§ **REQUIRED WORK**:
In the records below, find the line that contains "padding-top: 82px ->" and the line that contains "text-decoration: underline ->"; write out exactly those two lines and everything between them, without the pictures.

§ **DATA RECORDS**:
--------------------

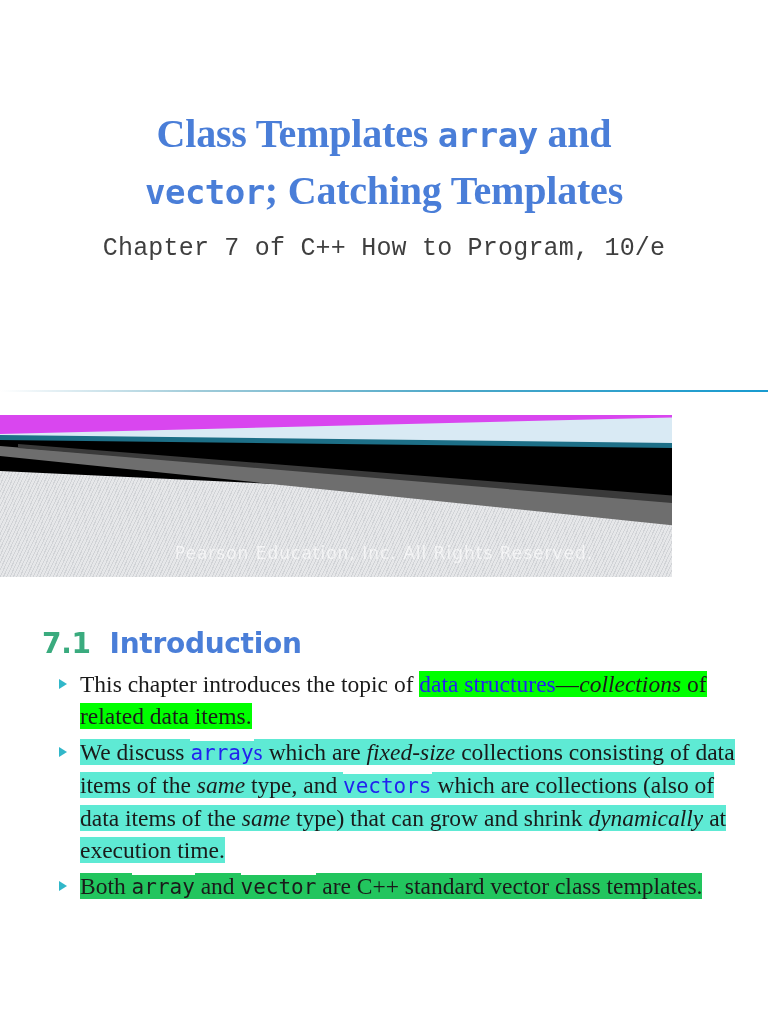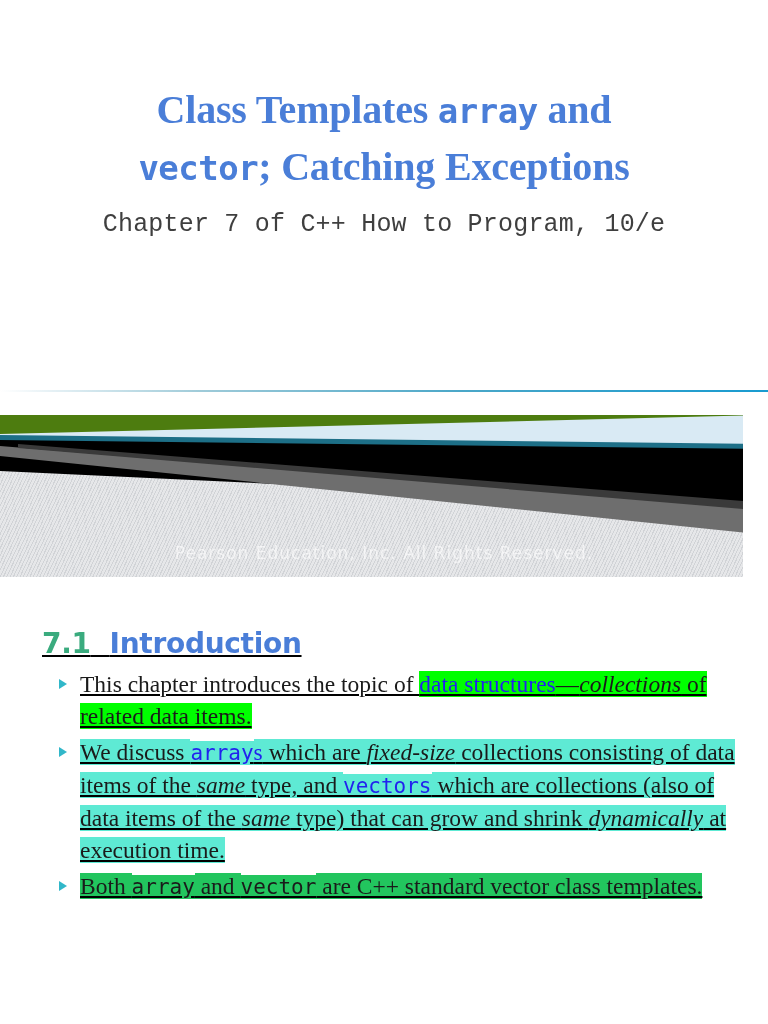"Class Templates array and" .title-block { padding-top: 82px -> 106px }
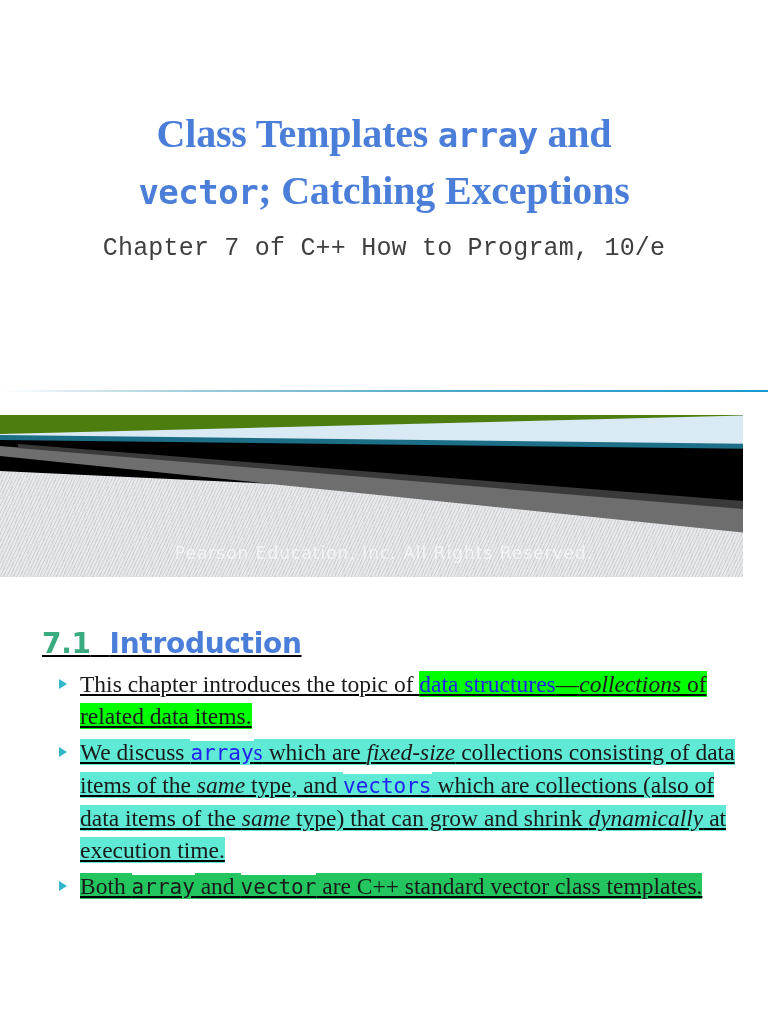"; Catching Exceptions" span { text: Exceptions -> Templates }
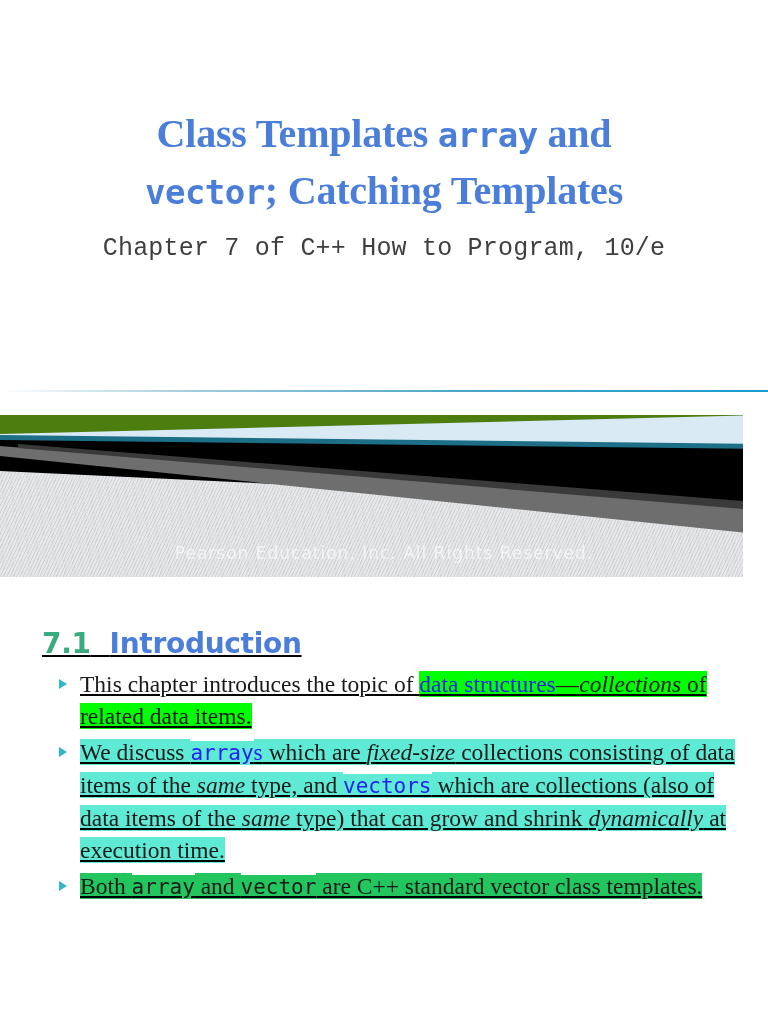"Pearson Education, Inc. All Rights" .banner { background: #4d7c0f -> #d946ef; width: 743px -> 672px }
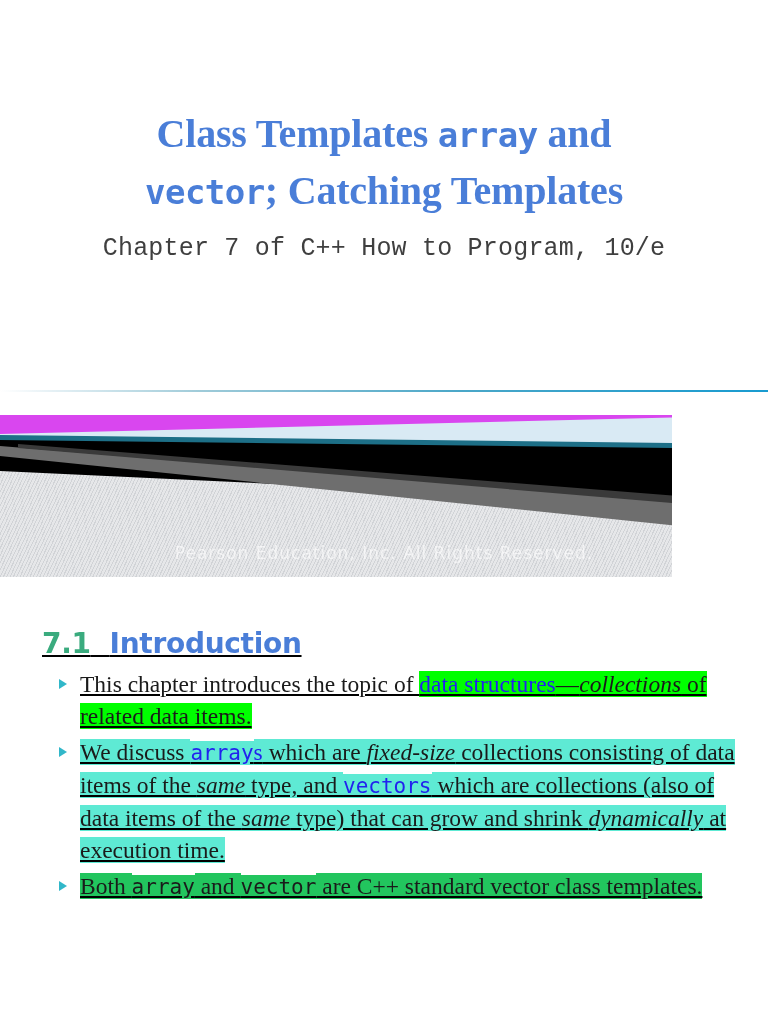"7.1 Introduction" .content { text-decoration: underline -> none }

--------------------

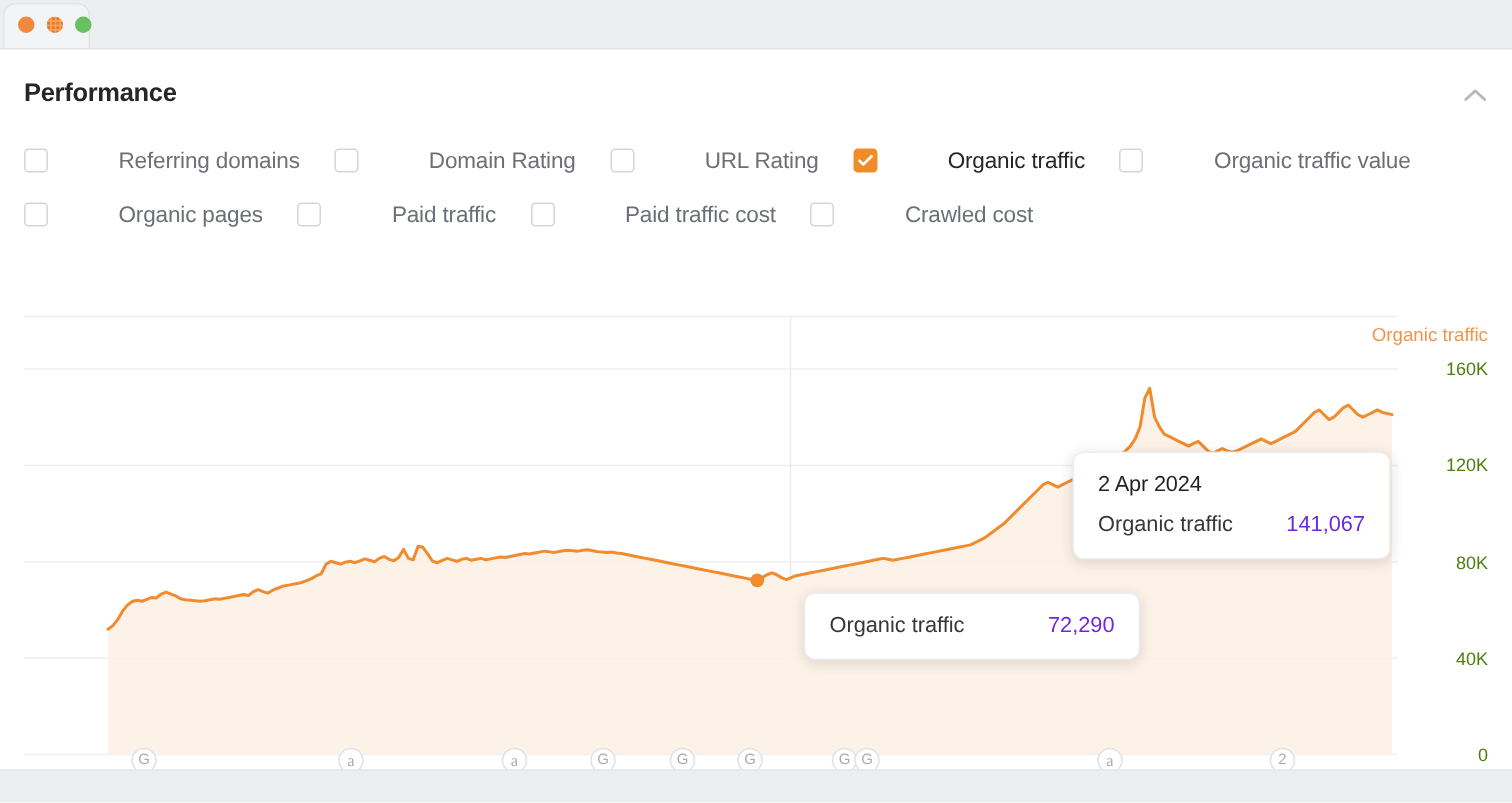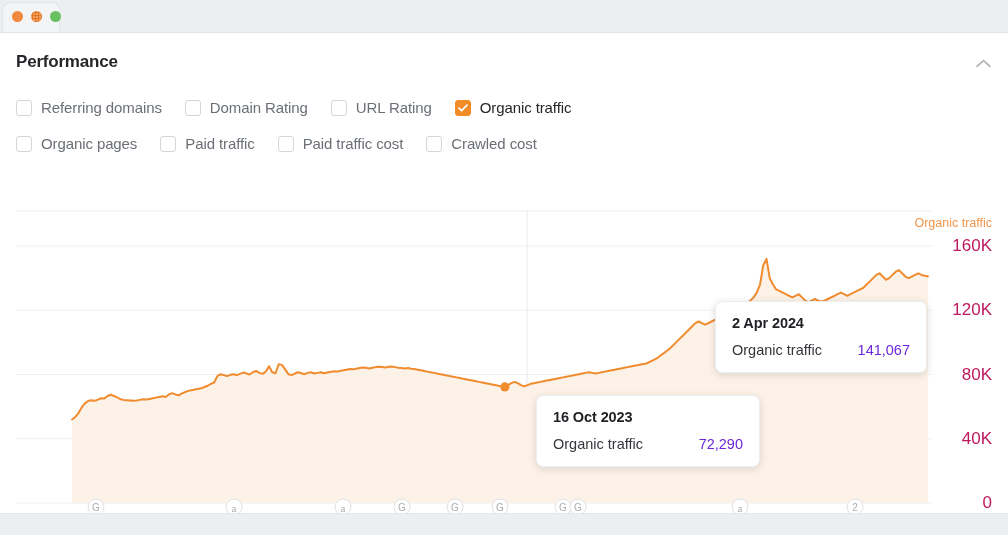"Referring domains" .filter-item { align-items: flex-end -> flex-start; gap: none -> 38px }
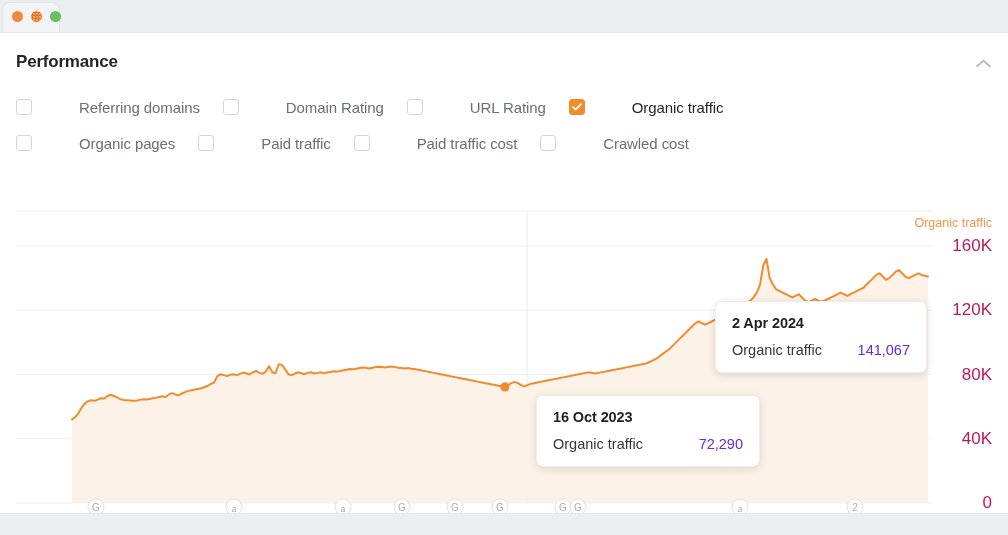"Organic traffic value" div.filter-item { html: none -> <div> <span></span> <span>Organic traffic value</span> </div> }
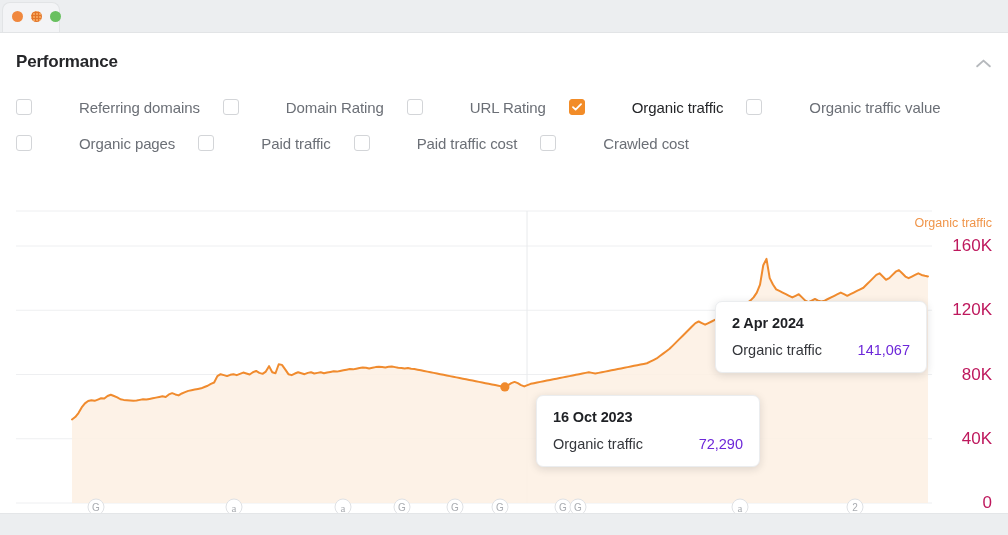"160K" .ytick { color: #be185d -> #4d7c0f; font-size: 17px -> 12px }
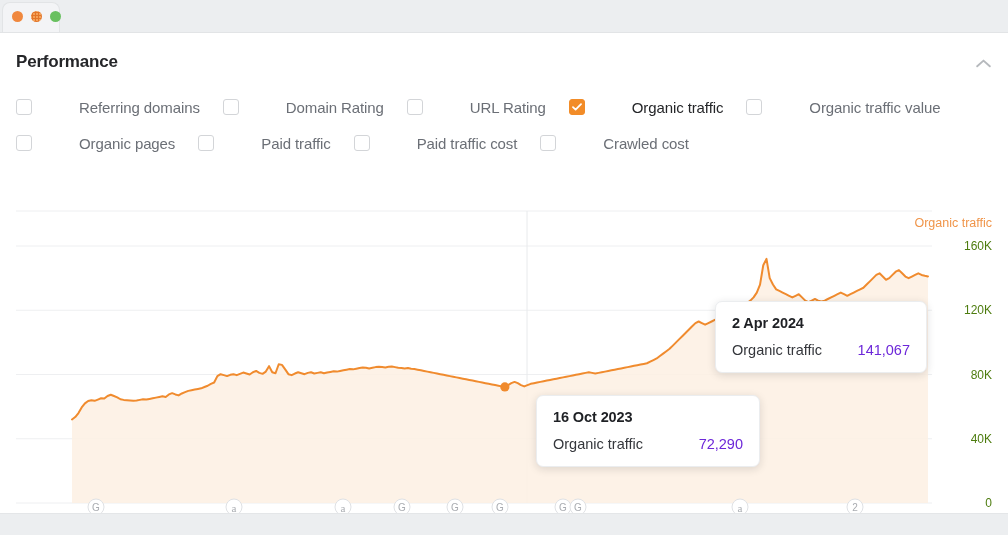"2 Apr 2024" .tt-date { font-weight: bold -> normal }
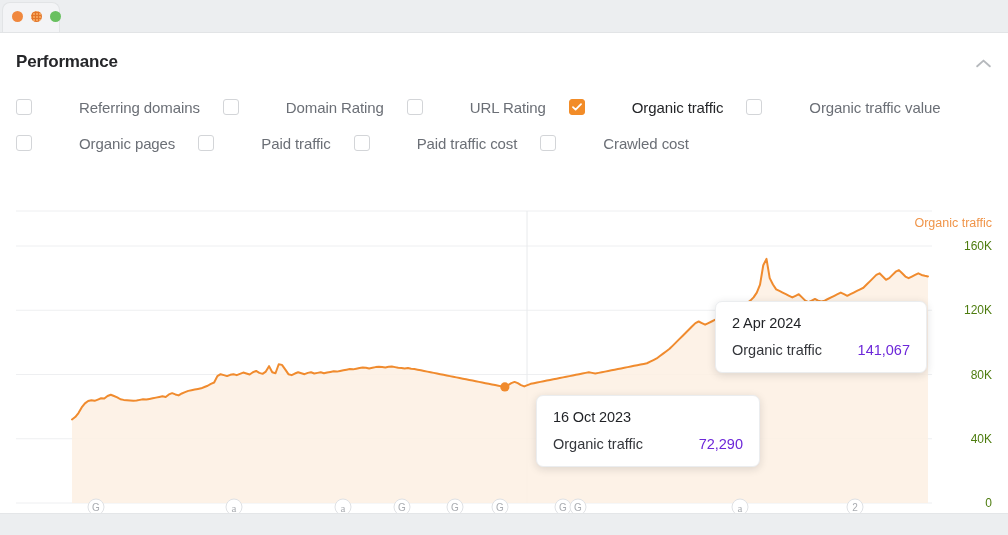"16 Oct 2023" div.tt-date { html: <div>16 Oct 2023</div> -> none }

--------------------

§ **TASK ANSWER**:
"Class Templates array and" .title-block { padding-top: 82px -> 106px }
"; Catching Exceptions" span { text: Exceptions -> Templates }
"Pearson Education, Inc. All Rights" .banner { background: #4d7c0f -> #d946ef; width: 743px -> 672px }
"7.1 Introduction" .content { text-decoration: underline -> none }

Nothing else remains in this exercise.